DeepSeek V4: Release Date, Specs, and the Huawei Chip Bombshell

Updated April 5, 2026 — includes Reuters Huawei chip confirmation (April 4), V4-Lite benchmark results, and community pricing analysis.

Every other article about DeepSeek V4 says it’s launching “mid-February” or “sometime in March.” Those articles are wrong. It’s April. The model has been delayed twice. And the real story isn’t the delay — it’s what changed while everyone was waiting.

Reuters confirmed on April 4 that DeepSeek V4 will run on Huawei’s Ascend 950PR chips. Not NVIDIA. Not AMD. Huawei. That makes it the first frontier AI model built to run on Chinese semiconductor infrastructure — and it has implications that go far beyond a new chatbot.

Here’s everything we know right now, updated daily as the launch approaches.

What Is DeepSeek?

If you haven’t followed the DeepSeek story: it’s a Chinese AI lab that shocked the industry in January 2025 when DeepSeek R1 matched GPT-4 on key benchmarks at a fraction of the training cost. They followed with V3, which became one of the most-used open models in the world. V4 is their next frontier model — and potentially the most significant AI release of 2026.
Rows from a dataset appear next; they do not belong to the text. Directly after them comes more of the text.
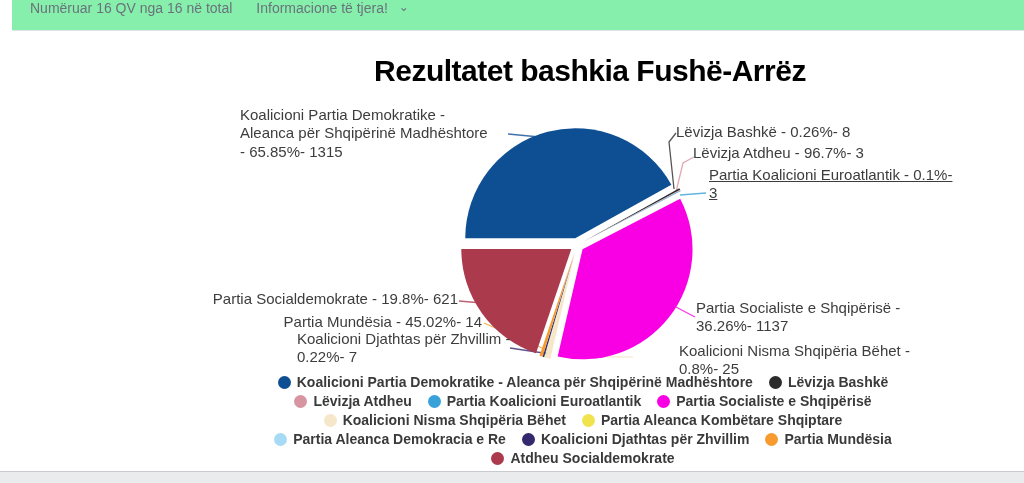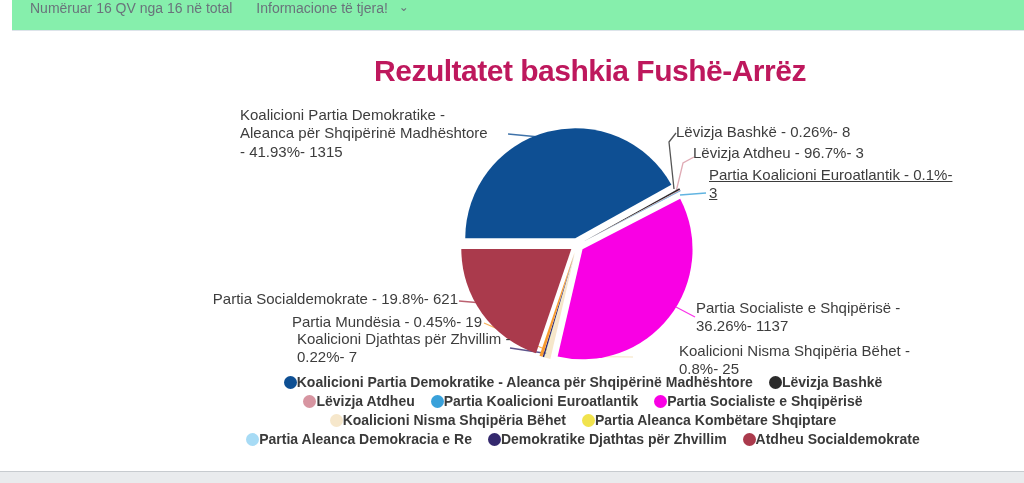--- a/index.html
+++ b/index.html
@@ -15,21 +15,21 @@
   }
   .topbar .status{font-size:14px;color:#6a737b;}
   .topbar .dropdown{
     background:none;border:none;padding:0;cursor:pointer;
     font-family:inherit;font-size:14px;color:#6a737b;display:inline-flex;align-items:center;gap:11px;
   }
   .topbar .chev{font-size:12px;line-height:1;transform:translateY(-1px);}
   
   .chart-title{
     position:absolute;left:156px;right:0;top:54px;margin:0;text-align:center;
-    font-size:30px;font-weight:800;color:#be185d;letter-spacing:-.5px;
+    font-size:30px;font-weight:800;color:#000000;letter-spacing:-.5px;
   }
   #pie{position:absolute;left:0;top:0;z-index:1;}
   #pie path{cursor:pointer;}
   #pie polyline{fill:none;stroke-width:1.3;opacity:.8;}
   .callout{
     position:absolute;z-index:2;font-size:15px;line-height:1.22;color:#3d3d3d;
     white-space:pre-line;
   }
   .co-0{left:240px;top:106px;width:264px;}
   .co-1{left:676px;top:123px;}
@@ -39,21 +39,21 @@
   .co-5{left:635px;top:342px;margin-left:44px;}
   .co-8{left:297px;top:330px;}
   .co-9{left:272px;top:313px;width:210px;text-align:right;}
   .co-10{left:196px;top:290px;width:262px;text-align:right;}
   
   .legend{
     position:absolute;left:223px;top:374px;width:720px;z-index:2;
     display:flex;flex-wrap:wrap;justify-content:center;align-items:center;
     column-gap:16px;row-gap:3px;
   }
-  .lg-item{display:inline-flex;align-items:center;}
+  .lg-item{display:inline-flex;align-items:center;gap:6px;}
   .lg-dot{width:13px;height:13px;border-radius:50%;flex-shrink:0;}
   .lg-txt{font-size:14px;font-weight:700;color:#3a3a3a;white-space:nowrap;}
   
   .footer-strip{
     position:absolute;left:0;bottom:0;width:1024px;height:11px;
     background:#e9ebed;border-top:1px solid #c7cbcf;
   }
 </style>
 </head>
 <body>
@@ -86,32 +86,32 @@
     <path d="M575.2446083566782,251.77632645159278 L550.3440371040766,358.92090891516915 A110,110 0 0 1 544.9931440993025,357.534772498633 Z" fill="#f6e7cb"></path>
     <path d="M575.0643397227175,251.72705130729287 L544.8128754653418,357.4854973543331 A110,110 0 0 1 544.4808417162642,357.3899570485665 Z" fill="#f1e34d"></path>
     <path d="M575.0432198766517,251.72093829378525 L544.4597218701985,357.38384403505887 A110,110 0 0 1 544.1279898471968,357.28726129608503 Z" fill="#a7dbf5"></path>
     <path d="M574.9862933094163,251.70410212961426 L544.0710632799613,357.27042513191407 A110,110 0 0 1 542.615109764005,356.83310134424244 Z" fill="#34296e"></path>
     <path d="M574.8456653891383,251.66024341780712 L542.474481843727,356.7892426324353 A110,110 0 0 1 539.5159529269363,355.83227141639287 Z" fill="#f89b2f"></path>
     <path d="M571.3106335587391,249.07812573335534 L535.9809210965371,353.25015373194105 A110,110 0 0 1 461.31063355873914,249.07812573335534 Z" fill="#aa3a4c"></path>
   </svg>
 
 <div class="callout co-0">Koalicioni Partia Demokratike -
 Aleanca për Shqipërinë Madhështore
-- 41.93%- 1315</div>
+- 65.85%- 1315</div>
 <div class="callout co-1">Lëvizja Bashkë - 0.26%- 8</div>
 <div class="callout co-2">Lëvizja Atdheu - 96.7%- 3</div>
 <div class="callout co-3">Partia Koalicioni Euroatlantik - 0.1%-
 3</div>
 <div class="callout co-4">Partia Socialiste e Shqipërisë -
 36.26%- 1137</div>
 <div class="callout co-5">Koalicioni Nisma Shqipëria Bëhet -
 0.8%- 25</div>
 <div class="callout co-8">Koalicioni Djathtas për Zhvillim -
 0.22%- 7</div>
-<div class="callout co-9">Partia Mundësia - 0.45%- 19</div>
+<div class="callout co-9">Partia Mundësia - 45.02%- 14</div>
 <div class="callout co-10">Partia Socialdemokrate - 19.8%- 621</div>
 
 <div class="legend" id="legend">
     <span class="lg-item">
       <span class="lg-dot" style="background: rgb(14, 79, 147);"></span>
       <span class="lg-txt">Koalicioni Partia Demokratike - Aleanca për Shqipërinë Madhështore</span>
     </span>
     <span class="lg-item">
       <span class="lg-dot" style="background: rgb(43, 43, 43);"></span>
       <span class="lg-txt">Lëvizja Bashkë</span>
@@ -135,21 +135,25 @@
     <span class="lg-item">
       <span class="lg-dot" style="background: rgb(241, 227, 77);"></span>
       <span class="lg-txt">Partia Aleanca Kombëtare Shqiptare</span>
     </span>
     <span class="lg-item">
       <span class="lg-dot" style="background: rgb(167, 219, 245);"></span>
       <span class="lg-txt">Partia Aleanca Demokracia e Re</span>
     </span>
     <span class="lg-item">
       <span class="lg-dot" style="background: rgb(52, 41, 110);"></span>
-      <span class="lg-txt">Demokratike Djathtas për Zhvillim</span>
+      <span class="lg-txt">Koalicioni Djathtas për Zhvillim</span>
+    </span>
+    <span class="lg-item">
+      <span class="lg-dot" style="background: rgb(248, 155, 47);"></span>
+      <span class="lg-txt">Partia Mundësia</span>
     </span>
     <span class="lg-item">
       <span class="lg-dot" style="background: rgb(170, 58, 76);"></span>
       <span class="lg-txt">Atdheu Socialdemokrate</span>
     </span>
   </div>
 
 <div class="footer-strip"></div>
 
 </body></html>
DeepSeek’s models are open-source (typically MIT or Apache 2.0 licensed), meaning anyone can download, run, and modify them for free. That’s a sharp contrast to OpenAI and Anthropic, whose frontier models are closed and API-only.

DeepSeek V4 Specs

Specification	Details
Parameters	~1 trillion (MoE architecture)
Active parameters per token	~37 billion
Context window	1 million tokens
Modality	Text + image + video (native multimodal generation)
Architecture	Mixture of Experts (MoE)
Training cost	~$5.2 million
License	Expected open-source (MIT or Apache 2.0)
Hardware	Huawei Ascend 950PR + Cambricon chips
Variants	V4 (full), V4-Lite (lighter, already in testing)
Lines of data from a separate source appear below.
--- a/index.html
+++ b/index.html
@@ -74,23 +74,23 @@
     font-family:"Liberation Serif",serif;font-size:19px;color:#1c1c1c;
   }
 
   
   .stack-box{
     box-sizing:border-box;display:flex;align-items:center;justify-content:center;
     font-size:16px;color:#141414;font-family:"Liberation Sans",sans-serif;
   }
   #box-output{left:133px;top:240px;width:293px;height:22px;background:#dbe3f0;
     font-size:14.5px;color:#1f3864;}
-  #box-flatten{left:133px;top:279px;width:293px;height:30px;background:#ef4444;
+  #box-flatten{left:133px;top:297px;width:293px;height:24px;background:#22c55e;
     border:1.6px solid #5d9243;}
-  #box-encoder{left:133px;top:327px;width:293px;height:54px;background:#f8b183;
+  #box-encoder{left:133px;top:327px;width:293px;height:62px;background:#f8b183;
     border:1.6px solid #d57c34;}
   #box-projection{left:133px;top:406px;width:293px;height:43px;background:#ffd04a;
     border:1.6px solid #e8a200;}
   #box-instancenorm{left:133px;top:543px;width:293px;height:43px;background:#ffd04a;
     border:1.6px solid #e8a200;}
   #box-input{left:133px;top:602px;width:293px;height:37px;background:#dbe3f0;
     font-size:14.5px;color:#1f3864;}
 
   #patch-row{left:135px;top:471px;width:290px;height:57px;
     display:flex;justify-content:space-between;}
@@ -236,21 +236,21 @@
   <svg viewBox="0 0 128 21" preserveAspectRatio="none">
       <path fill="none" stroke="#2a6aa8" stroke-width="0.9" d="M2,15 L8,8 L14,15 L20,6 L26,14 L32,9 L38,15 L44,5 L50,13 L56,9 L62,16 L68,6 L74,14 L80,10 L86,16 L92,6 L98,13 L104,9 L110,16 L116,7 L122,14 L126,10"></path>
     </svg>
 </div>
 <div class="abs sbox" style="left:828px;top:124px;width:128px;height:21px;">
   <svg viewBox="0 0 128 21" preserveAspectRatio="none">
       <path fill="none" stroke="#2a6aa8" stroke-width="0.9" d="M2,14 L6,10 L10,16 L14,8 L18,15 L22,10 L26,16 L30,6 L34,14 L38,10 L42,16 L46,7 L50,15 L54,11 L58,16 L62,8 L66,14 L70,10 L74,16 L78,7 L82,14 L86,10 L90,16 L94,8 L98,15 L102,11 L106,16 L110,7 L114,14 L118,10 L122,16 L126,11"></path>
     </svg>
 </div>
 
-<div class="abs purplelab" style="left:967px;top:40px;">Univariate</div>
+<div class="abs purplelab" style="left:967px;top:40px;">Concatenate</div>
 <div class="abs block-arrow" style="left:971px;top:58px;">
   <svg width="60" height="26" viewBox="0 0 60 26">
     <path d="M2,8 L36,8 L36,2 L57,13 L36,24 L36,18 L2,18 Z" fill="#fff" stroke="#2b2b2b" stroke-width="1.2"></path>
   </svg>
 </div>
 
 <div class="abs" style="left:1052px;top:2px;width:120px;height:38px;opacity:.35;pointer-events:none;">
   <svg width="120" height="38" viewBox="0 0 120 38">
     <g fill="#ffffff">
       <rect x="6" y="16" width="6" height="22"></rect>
The Mixture of Experts design is key. While the model has 1 trillion total parameters, only ~37 billion activate per response. That means it runs more like a 37B model in practice — fast and relatively lightweight — while having access to 1T parameters worth of knowledge. It’s the same trick Google used with Gemma 4’s 26B MoE model, but at 40x the scale.
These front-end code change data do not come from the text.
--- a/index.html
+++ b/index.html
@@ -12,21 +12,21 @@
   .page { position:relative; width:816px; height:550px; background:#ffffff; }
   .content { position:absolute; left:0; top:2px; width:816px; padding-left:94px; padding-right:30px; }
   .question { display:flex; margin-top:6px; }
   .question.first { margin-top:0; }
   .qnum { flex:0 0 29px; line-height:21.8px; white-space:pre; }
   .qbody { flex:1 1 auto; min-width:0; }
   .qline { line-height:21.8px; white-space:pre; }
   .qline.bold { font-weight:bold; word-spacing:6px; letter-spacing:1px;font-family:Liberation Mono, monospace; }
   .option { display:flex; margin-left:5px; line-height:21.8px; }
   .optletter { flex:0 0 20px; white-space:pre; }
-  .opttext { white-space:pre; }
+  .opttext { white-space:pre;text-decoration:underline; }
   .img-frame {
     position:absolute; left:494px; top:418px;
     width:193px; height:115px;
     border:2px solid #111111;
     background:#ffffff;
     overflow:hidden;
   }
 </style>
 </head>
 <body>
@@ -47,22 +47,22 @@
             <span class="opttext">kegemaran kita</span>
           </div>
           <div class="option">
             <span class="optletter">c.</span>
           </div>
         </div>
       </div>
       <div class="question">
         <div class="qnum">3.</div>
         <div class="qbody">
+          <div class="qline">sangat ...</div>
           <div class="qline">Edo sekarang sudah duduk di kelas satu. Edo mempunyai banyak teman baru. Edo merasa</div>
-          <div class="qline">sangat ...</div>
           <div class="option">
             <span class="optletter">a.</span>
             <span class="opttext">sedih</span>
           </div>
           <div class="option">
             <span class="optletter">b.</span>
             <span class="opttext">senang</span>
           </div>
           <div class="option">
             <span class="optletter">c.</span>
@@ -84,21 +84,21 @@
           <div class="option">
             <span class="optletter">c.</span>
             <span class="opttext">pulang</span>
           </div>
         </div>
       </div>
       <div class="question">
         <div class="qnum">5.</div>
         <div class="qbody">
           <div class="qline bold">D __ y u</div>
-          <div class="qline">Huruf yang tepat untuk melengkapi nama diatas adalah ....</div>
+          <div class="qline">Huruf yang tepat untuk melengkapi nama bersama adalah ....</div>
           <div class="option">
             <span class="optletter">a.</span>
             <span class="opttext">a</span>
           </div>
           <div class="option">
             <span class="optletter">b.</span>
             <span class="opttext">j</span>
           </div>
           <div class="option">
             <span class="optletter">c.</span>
Release Date: When Is It Actually Launching?

Let’s be honest about the timeline. DeepSeek V4 has been delayed twice:

Expected Date	What Happened
Mid-February 2026	Delayed — no explanation given
March 2026	Delayed again — V4-Lite appeared March 9 instead
Late April 2026	Current expectation based on Reuters reporting + insider leaks

The strongest signal that V4 is imminent: V4-Lite has been live-tested on API nodes since early April, with developers reporting a 30% inference speed increase and dramatically improved context recall (94% at 128K tokens, up from 45%). A stealth version also appeared on OpenRouter under the codename “Hunter Alpha” before being identified.

Insider leaks suggest a rescheduled late April launch. One possible timing factor: the upcoming Trump-Xi meeting, where demonstrating Chinese AI parity could strengthen negotiating position on chip export controls.

Our best estimate: last two weeks of April 2026. We’ll update this page the moment it drops.

The Huawei Chip Story (Why This Is Bigger Than a Model Launch)

This is the part most AI blogs are missing.

DeepSeek deliberately denied NVIDIA early access to V4 while giving that window exclusively to Chinese chipmakers. Alibaba, ByteDance, and Tencent have placed bulk orders for hundreds of thousands of Huawei’s Ascend 950PR chips — and prices have jumped 20% in weeks.

This matters because:

It’s the first frontier AI model that doesn’t need NVIDIA. Every other leading AI model (GPT-5, Claude, Gemini) runs on NVIDIA GPUs. DeepSeek V4 proves you can train and run a competitive model on domestic Chinese silicon.
It challenges the US chip export strategy. US sanctions on advanced chip exports to China assumed Chinese companies couldn’t build frontier models without NVIDIA hardware. V4 on Huawei chips undermines that assumption.
It could shift the economics of AI. If Huawei chips can run frontier models at lower cost than NVIDIA, the entire pricing structure of AI APIs could face downward pressure.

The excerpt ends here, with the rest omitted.